Could you restate the entries below word for word and leave out the pictures?
--- Excerpted data Enclosed Below ---
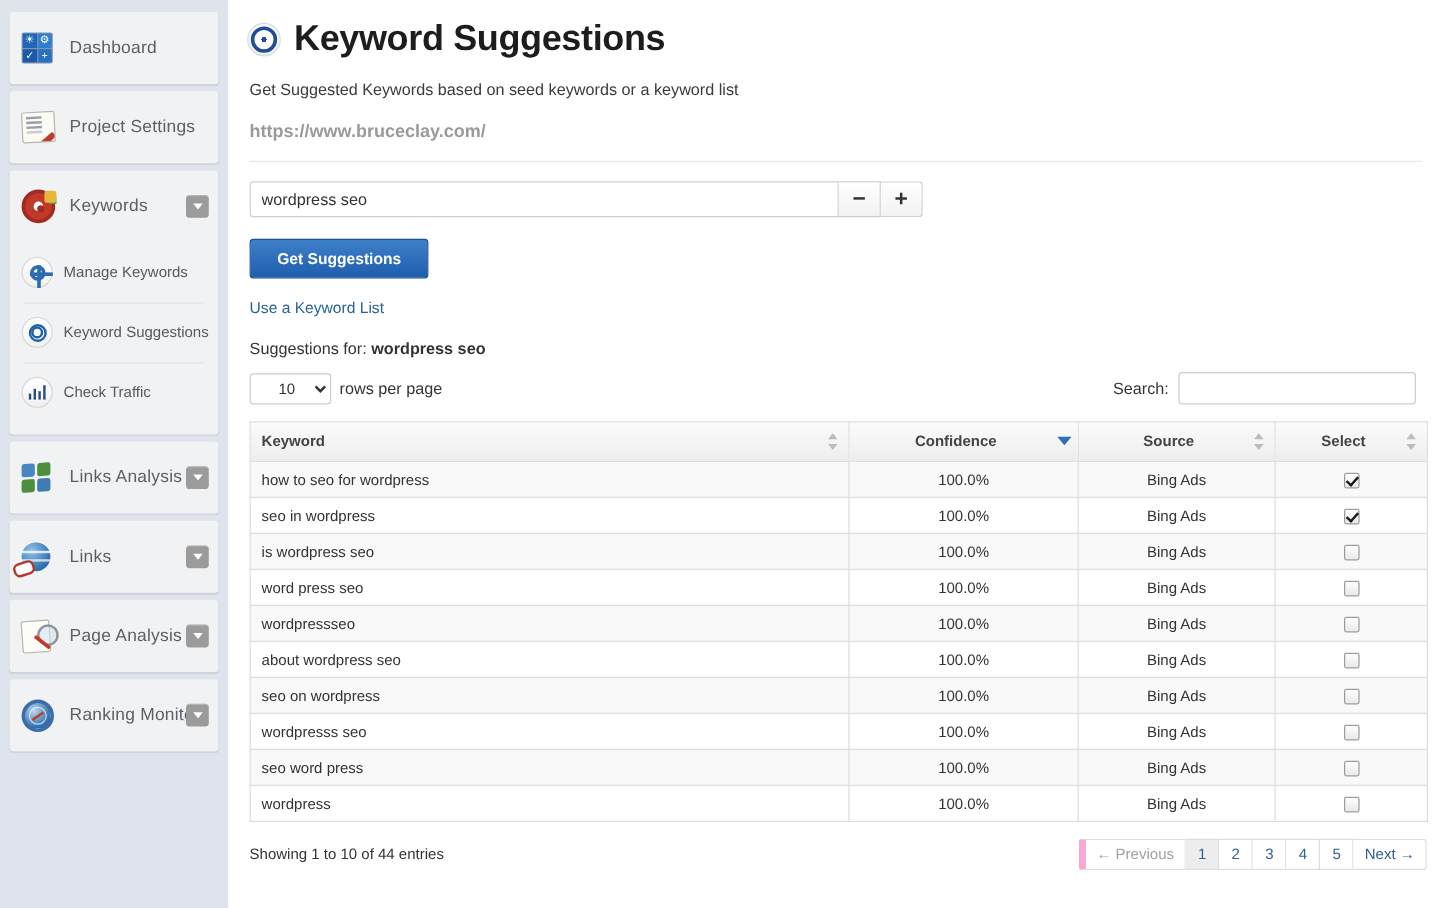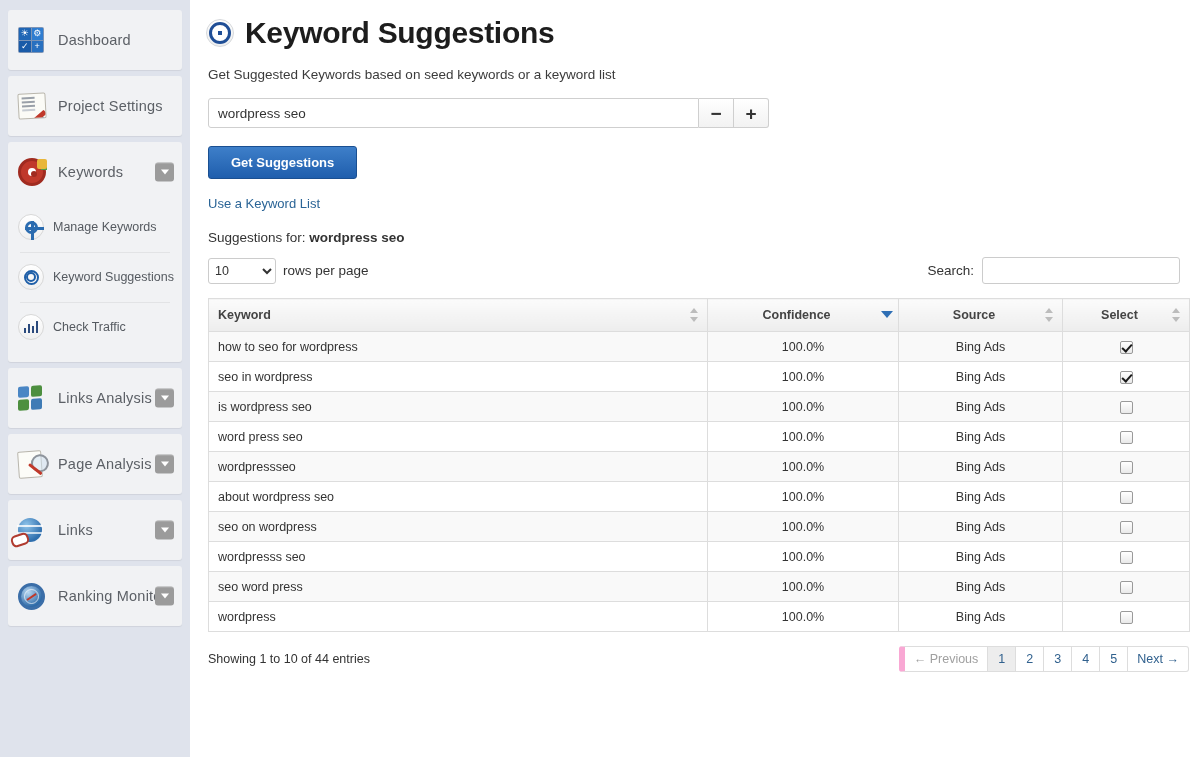--- a/index.html
+++ b/index.html
@@ -368,21 +368,21 @@
     margin: 12px 0 0 2px;
     padding-right: 5px;
   }
   .rpp { display: flex; align-items: center; gap: 7px; }
   .rpp select {
     width: 68px; height: 26px;
     border: 1px solid #cccccc;
     border-radius: 3px;
     font-size: 12.5px;
     color: #333;
-    padding-left: 2px;
+    padding-left: 19px;
     background: #fff;
     font-family: "Liberation Sans", sans-serif;
   }
   .rpp-label { font-size: 13.5px; color: #333; text-align: center; }
   .search-wrap { display: flex; align-items: center; gap: 8px; }
   .search-label { font-size: 13.5px; color: #333; }
   .search-input {
     width: 198px; height: 27px;
     border: 1px solid #cccccc;
     border-radius: 3px;
@@ -577,63 +577,64 @@
         <div class="nav-label">Links Analysis</div>
         <div class="caret-btn">
             <i></i>
           </div>
       </div>
     </div>
 
     <div class="nav-block">
       <div class="nav-top">
         <div class="ico">
+          <div class="ico-links"></div>
+        </div>
+        <div class="nav-label">Links</div>
+        <div class="caret-btn">
+            <i></i>
+          </div>
+      </div>
+    </div>
+
+    <div class="nav-block">
+      <div class="nav-top">
+        <div class="ico">
           <div class="ico-page"></div>
         </div>
         <div class="nav-label">Page Analysis</div>
         <div class="caret-btn">
             <i></i>
           </div>
       </div>
     </div>
 
     <div class="nav-block">
       <div class="nav-top">
         <div class="ico">
-          <div class="ico-links"></div>
-        </div>
-        <div class="nav-label">Links</div>
-        <div class="caret-btn">
-            <i></i>
-          </div>
-      </div>
-    </div>
-
-    <div class="nav-block">
-      <div class="nav-top">
-        <div class="ico">
           <div class="ico-rank"></div>
         </div>
         <div class="nav-label">Ranking Monitor</div>
         <div class="caret-btn">
             <i></i>
           </div>
       </div>
     </div>
 
   </div>
 
   <div class="main">
 
     <div class="title-row">
       <div class="title-icon"></div>
       <h1>Keyword Suggestions</h1>
     </div>
 
     <div class="subtitle">Get Suggested Keywords based on seed keywords or a keyword list</div>
+    <div class="site-url">https://www.bruceclay.com/</div>
 
     <div class="kw-row">
       <input class="kw-input" type="text" value="wordpress seo" style="">
       <div class="step-btn">−</div>
       <div class="step-btn last">+</div>
     </div>
 
     <button class="btn-primary">Get Suggestions</button>
 
     <a class="link-kwlist" href="#">Use a Keyword List</a>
--- End of Enclosed Excerpted data ---
*Exercise solution*:
--- a/index.html
+++ b/index.html
@@ -368,21 +368,21 @@
     margin: 12px 0 0 2px;
     padding-right: 5px;
   }
   .rpp { display: flex; align-items: center; gap: 7px; }
   .rpp select {
     width: 68px; height: 26px;
     border: 1px solid #cccccc;
     border-radius: 3px;
     font-size: 12.5px;
     color: #333;
-    padding-left: 2px;
+    padding-left: 19px;
     background: #fff;
     font-family: "Liberation Sans", sans-serif;
   }
   .rpp-label { font-size: 13.5px; color: #333; text-align: center; }
   .search-wrap { display: flex; align-items: center; gap: 8px; }
   .search-label { font-size: 13.5px; color: #333; }
   .search-input {
     width: 198px; height: 27px;
     border: 1px solid #cccccc;
     border-radius: 3px;
@@ -577,63 +577,64 @@
         <div class="nav-label">Links Analysis</div>
         <div class="caret-btn">
             <i></i>
           </div>
       </div>
     </div>
 
     <div class="nav-block">
       <div class="nav-top">
         <div class="ico">
+          <div class="ico-links"></div>
+        </div>
+        <div class="nav-label">Links</div>
+        <div class="caret-btn">
+            <i></i>
+          </div>
+      </div>
+    </div>
+
+    <div class="nav-block">
+      <div class="nav-top">
+        <div class="ico">
           <div class="ico-page"></div>
         </div>
         <div class="nav-label">Page Analysis</div>
         <div class="caret-btn">
             <i></i>
           </div>
       </div>
     </div>
 
     <div class="nav-block">
       <div class="nav-top">
         <div class="ico">
-          <div class="ico-links"></div>
-        </div>
-        <div class="nav-label">Links</div>
-        <div class="caret-btn">
-            <i></i>
-          </div>
-      </div>
-    </div>
-
-    <div class="nav-block">
-      <div class="nav-top">
-        <div class="ico">
           <div class="ico-rank"></div>
         </div>
         <div class="nav-label">Ranking Monitor</div>
         <div class="caret-btn">
             <i></i>
           </div>
       </div>
     </div>
 
   </div>
 
   <div class="main">
 
     <div class="title-row">
       <div class="title-icon"></div>
       <h1>Keyword Suggestions</h1>
     </div>
 
     <div class="subtitle">Get Suggested Keywords based on seed keywords or a keyword list</div>
+    <div class="site-url">https://www.bruceclay.com/</div>
 
     <div class="kw-row">
       <input class="kw-input" type="text" value="wordpress seo" style="">
       <div class="step-btn">−</div>
       <div class="step-btn last">+</div>
     </div>
 
     <button class="btn-primary">Get Suggestions</button>
 
     <a class="link-kwlist" href="#">Use a Keyword List</a>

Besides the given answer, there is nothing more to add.